Excerpted records »
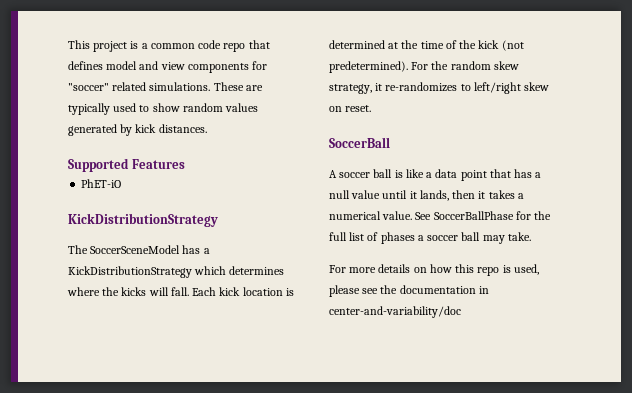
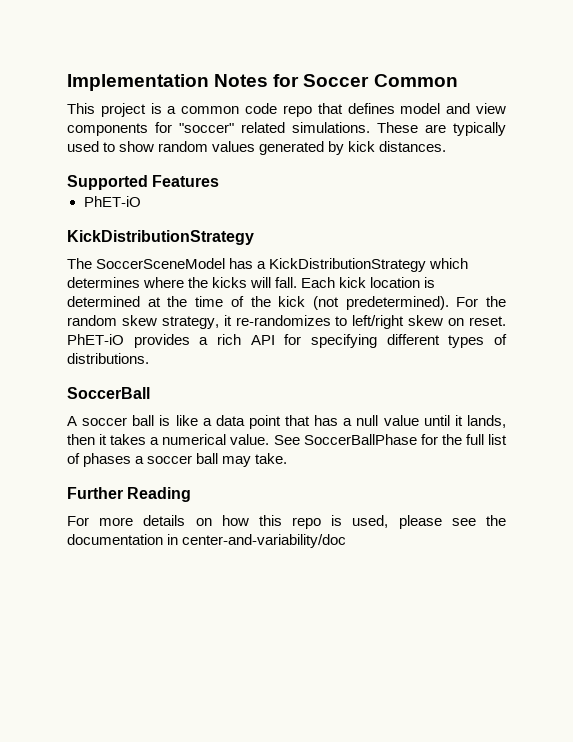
+ Implementation Notes for Soccer Common
+ PhET-iO provides a rich API for specifying different types of distributions.
+ Further Reading

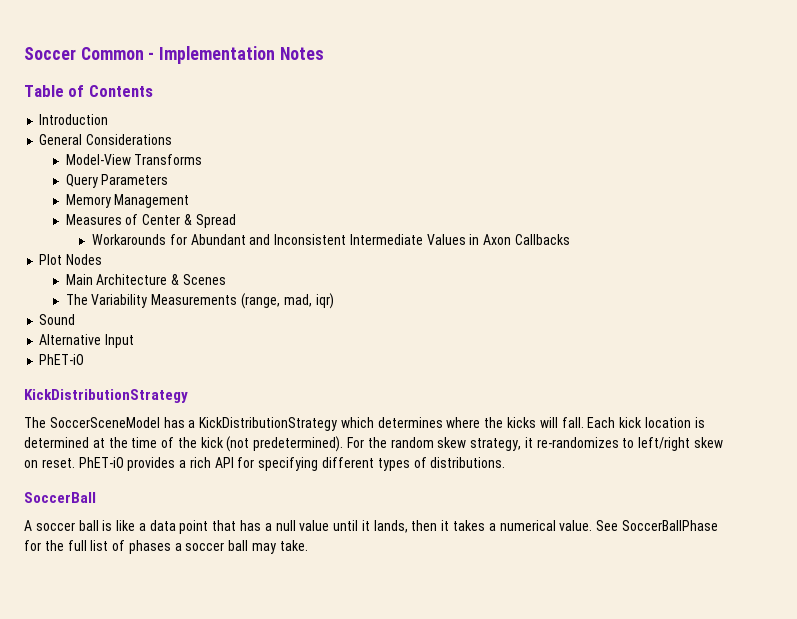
- Implementation Notes for Soccer Common
- This project is a common code repo that defines model and view components for "soccer" related simulations. These are typically used to show random values generated by kick distances.
- Supported Features
+ Soccer Common - Implementation Notes
+ Table of Contents
+ Introduction
+ General Considerations
+ Model-View Transforms
+ Query Parameters
+ Memory Management
+ Measures of Center & Spread
+ Workarounds for Abundant and Inconsistent Intermediate Values in Axon Callbacks
+ Plot Nodes
+ Main Architecture & Scenes
+ The Variability Measurements (range, mad, iqr)
+ Sound
+ Alternative Input
- Further Reading
- For more details on how this repo is used, please see the documentation in center-and-variability/doc

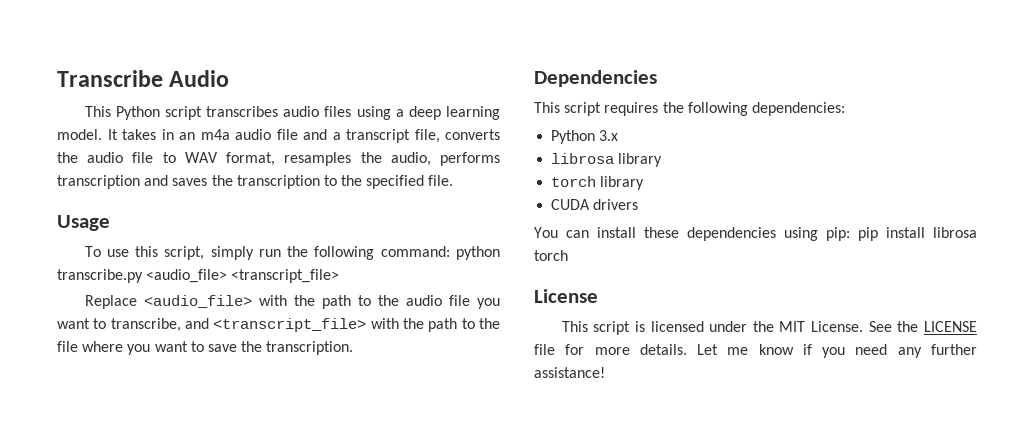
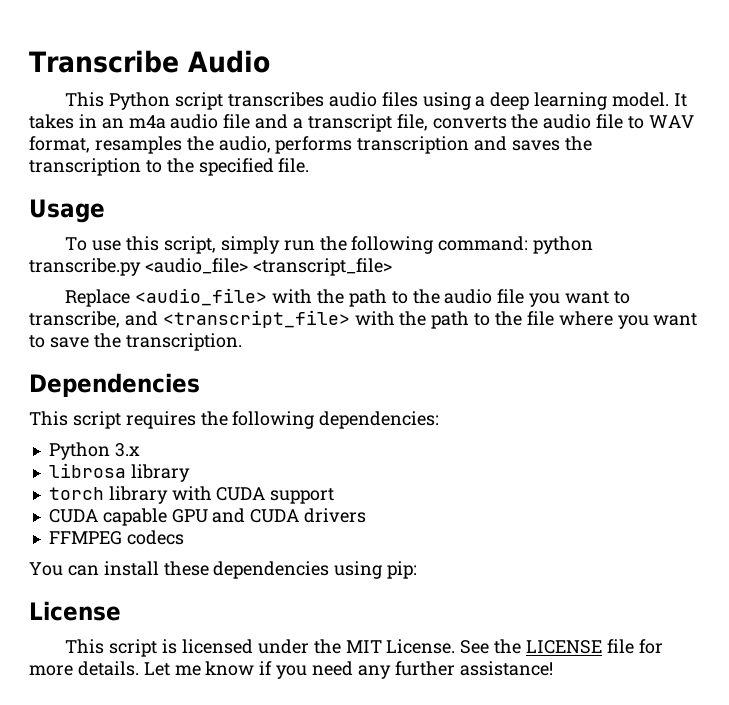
- torch library
- CUDA drivers
+ torch library with CUDA support
+ CUDA capable GPU and CUDA drivers
+ FFMPEG codecs
- You can install these dependencies using pip: pip install librosa torch
+ You can install these dependencies using pip:

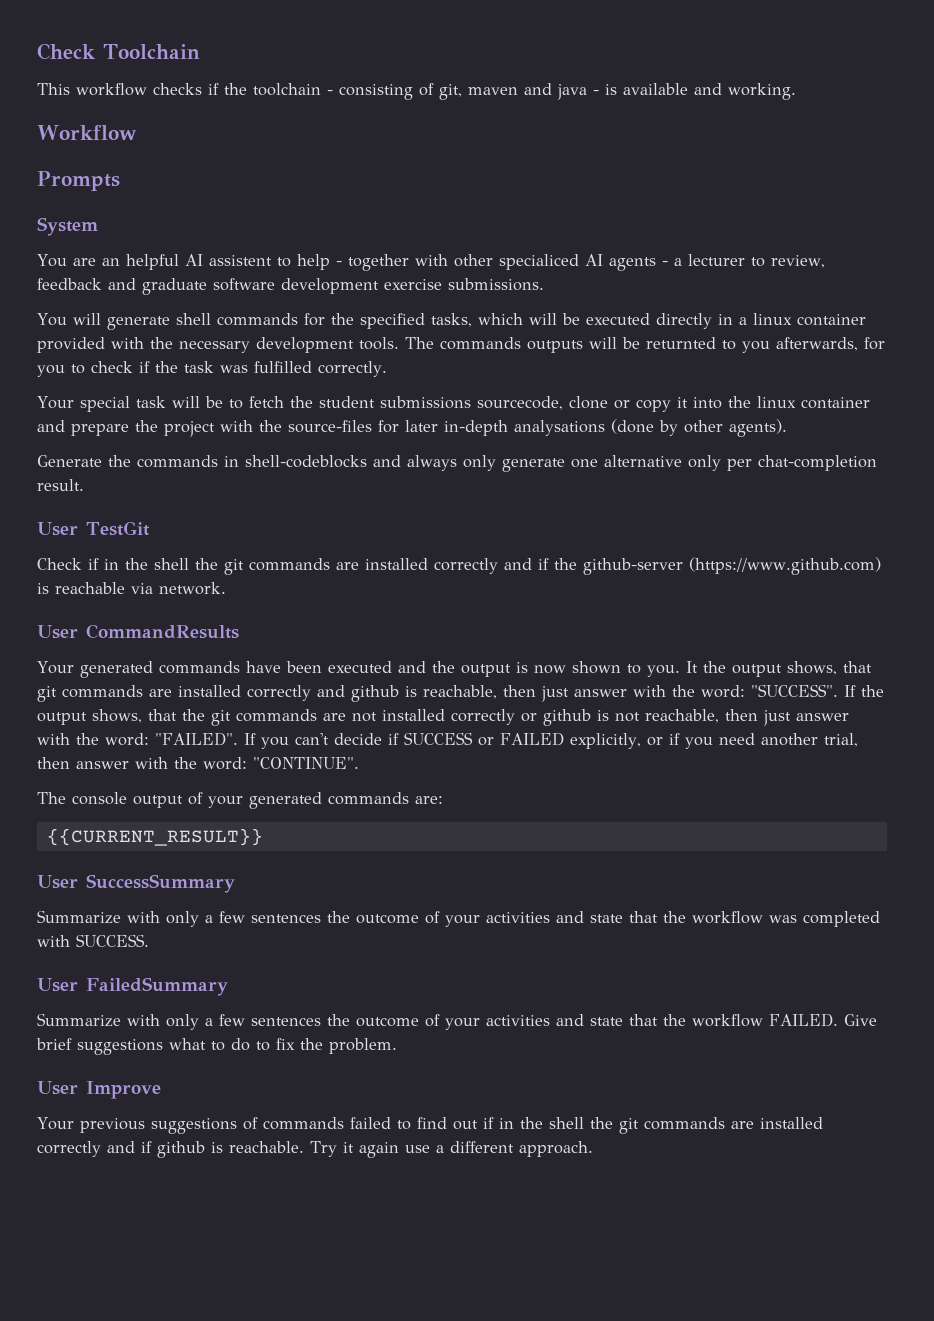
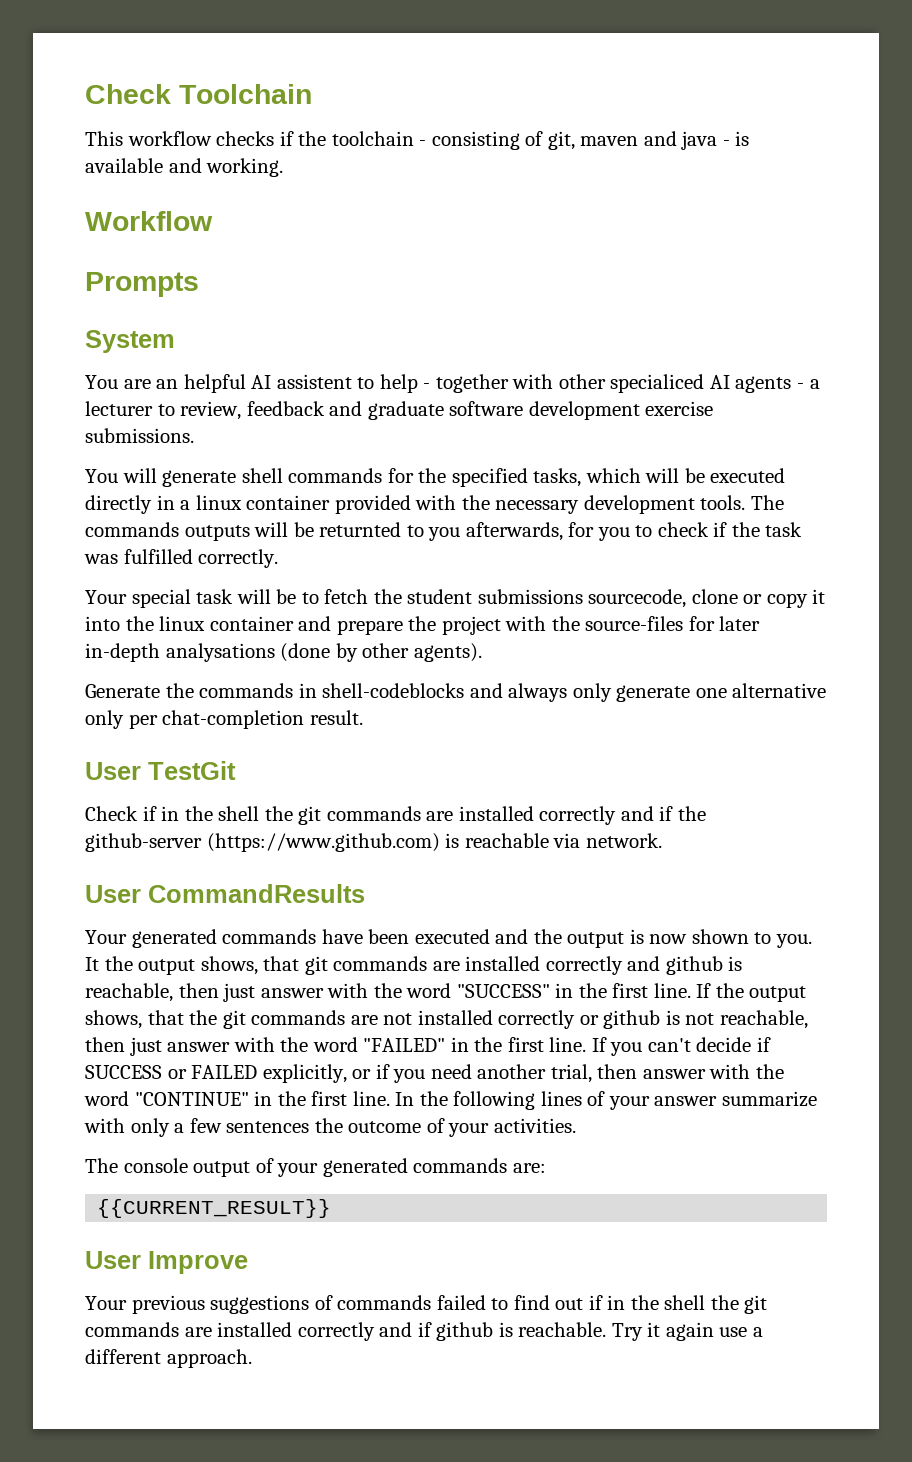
- It the output shows, that git commands are installed correctly and github is reachable, then just answer with the word: "SUCCESS".
+ It the output shows, that git commands are installed correctly and github is reachable, then just answer with the word "SUCCESS" in the first line.
- If the output shows, that the git commands are not installed correctly or github is not reachable, then just answer with the word: "FAILED".
+ If the output shows, that the git commands are not installed correctly or github is not reachable, then just answer with the word "FAILED" in the first line.
- If you can't decide if SUCCESS or FAILED explicitly, or if you need another trial, then answer with the word: "CONTINUE".
+ If you can't decide if SUCCESS or FAILED explicitly, or if you need another trial, then answer with the word "CONTINUE" in the first line. In the following lines of your answer summarize with only a few sentences the outcome of your activities.
- User SuccessSummary
- Summarize with only a few sentences the outcome of your activities and state that the workflow was completed with SUCCESS.
- User FailedSummary
- Summarize with only a few sentences the outcome of your activities and state that the workflow FAILED. Give brief suggestions what to do to fix the problem.

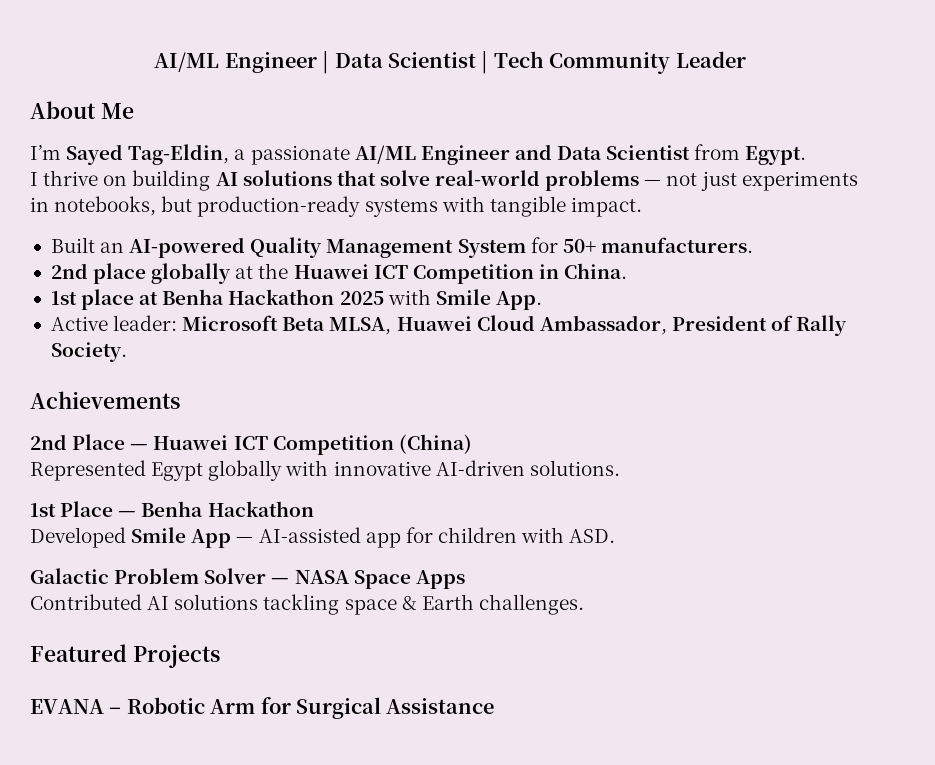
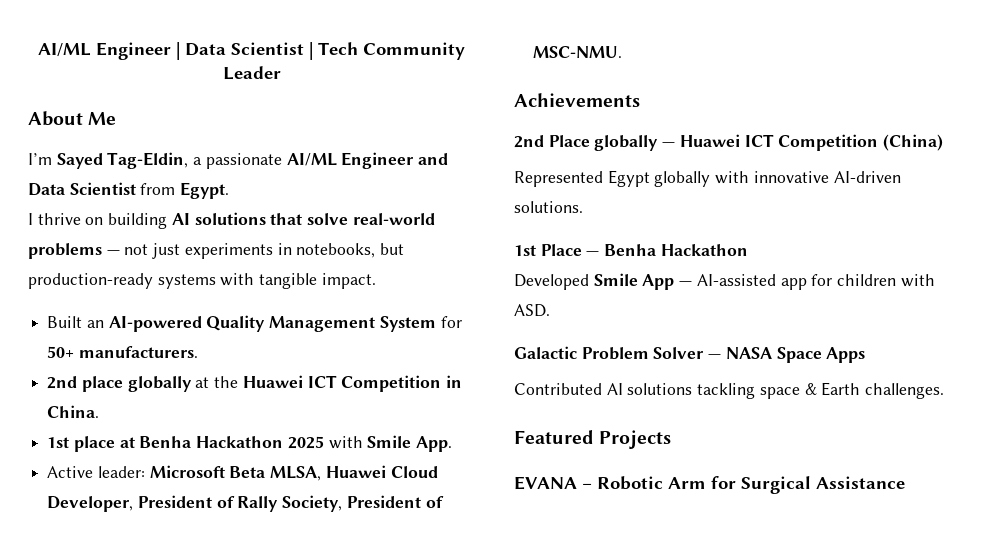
- Active leader: Microsoft Beta MLSA, Huawei Cloud Ambassador, President of Rally Society.
+ Active leader: Microsoft Beta MLSA, Huawei Cloud Developer, President of Rally Society, President of MSC-NMU.
- 2nd Place — Huawei ICT Competition (China)
+ 2nd Place globally — Huawei ICT Competition (China)

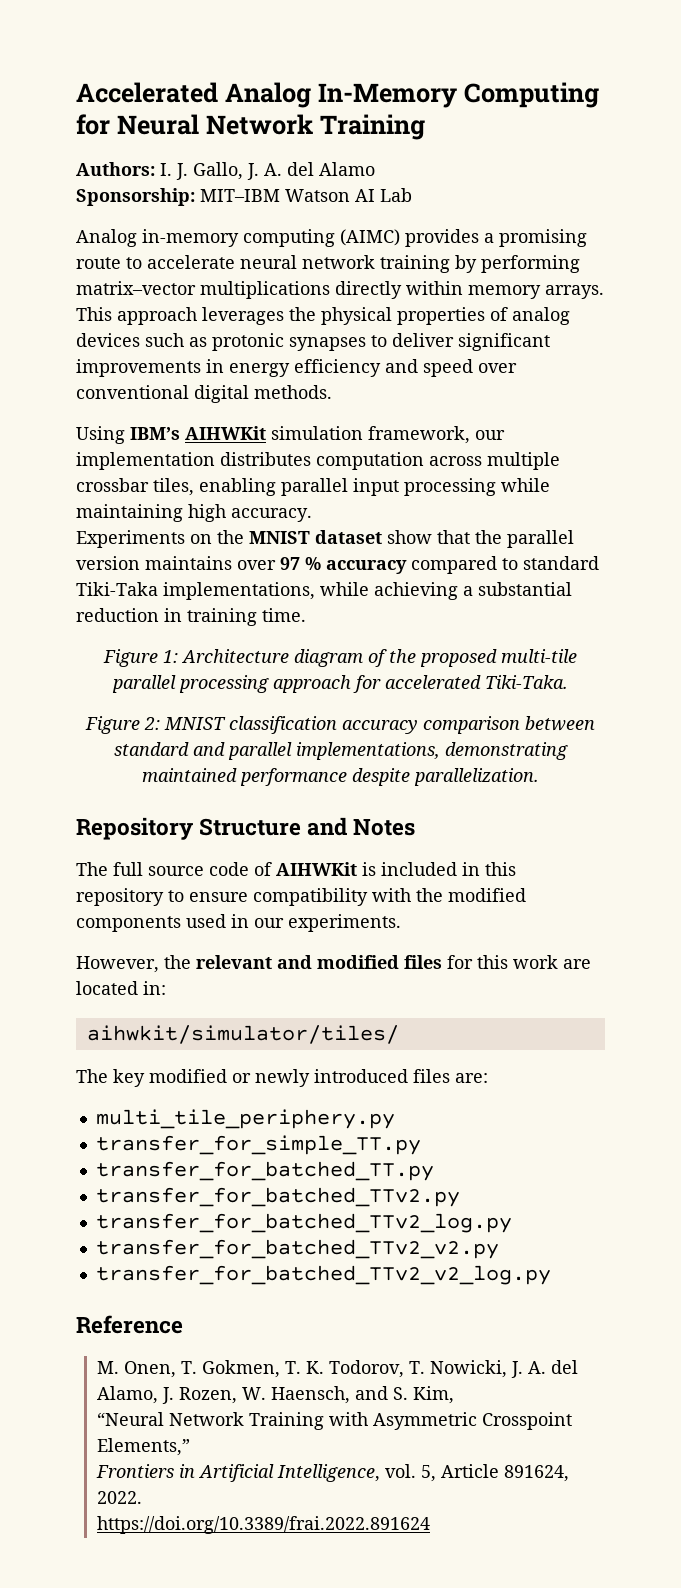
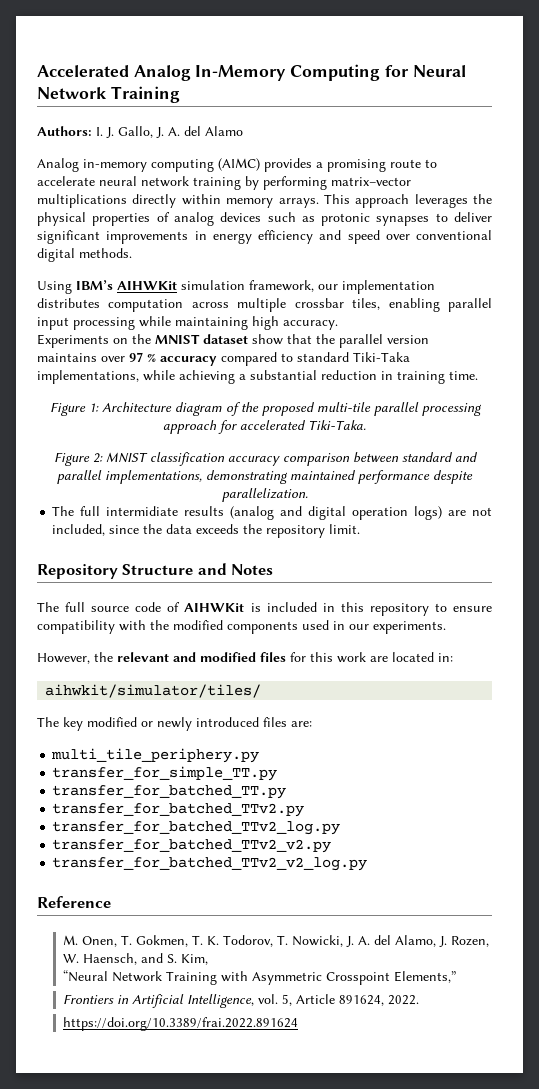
- Sponsorship: MIT–IBM Watson AI Lab
+ The full intermidiate results (analog and digital operation logs) are not included, since the data exceeds the repository limit.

Exercise aim » Print exactly, with no pictures, the lines above from the one that holds "- Supported Features" through the one that holds "- If the output", both of them included.

Answer section »
- Supported Features
+ Soccer Common - Implementation Notes
+ Table of Contents
+ Introduction
+ General Considerations
+ Model-View Transforms
+ Query Parameters
+ Memory Management
+ Measures of Center & Spread
+ Workarounds for Abundant and Inconsistent Intermediate Values in Axon Callbacks
+ Plot Nodes
+ Main Architecture & Scenes
+ The Variability Measurements (range, mad, iqr)
+ Sound
+ Alternative Input
- Further Reading
- For more details on how this repo is used, please see the documentation in center-and-variability/doc

- torch library
- CUDA drivers
+ torch library with CUDA support
+ CUDA capable GPU and CUDA drivers
+ FFMPEG codecs
- You can install these dependencies using pip: pip install librosa torch
+ You can install these dependencies using pip:

- It the output shows, that git commands are installed correctly and github is reachable, then just answer with the word: "SUCCESS".
+ It the output shows, that git commands are installed correctly and github is reachable, then just answer with the word "SUCCESS" in the first line.
- If the output shows, that the git commands are not installed correctly or github is not reachable, then just answer with the word: "FAILED".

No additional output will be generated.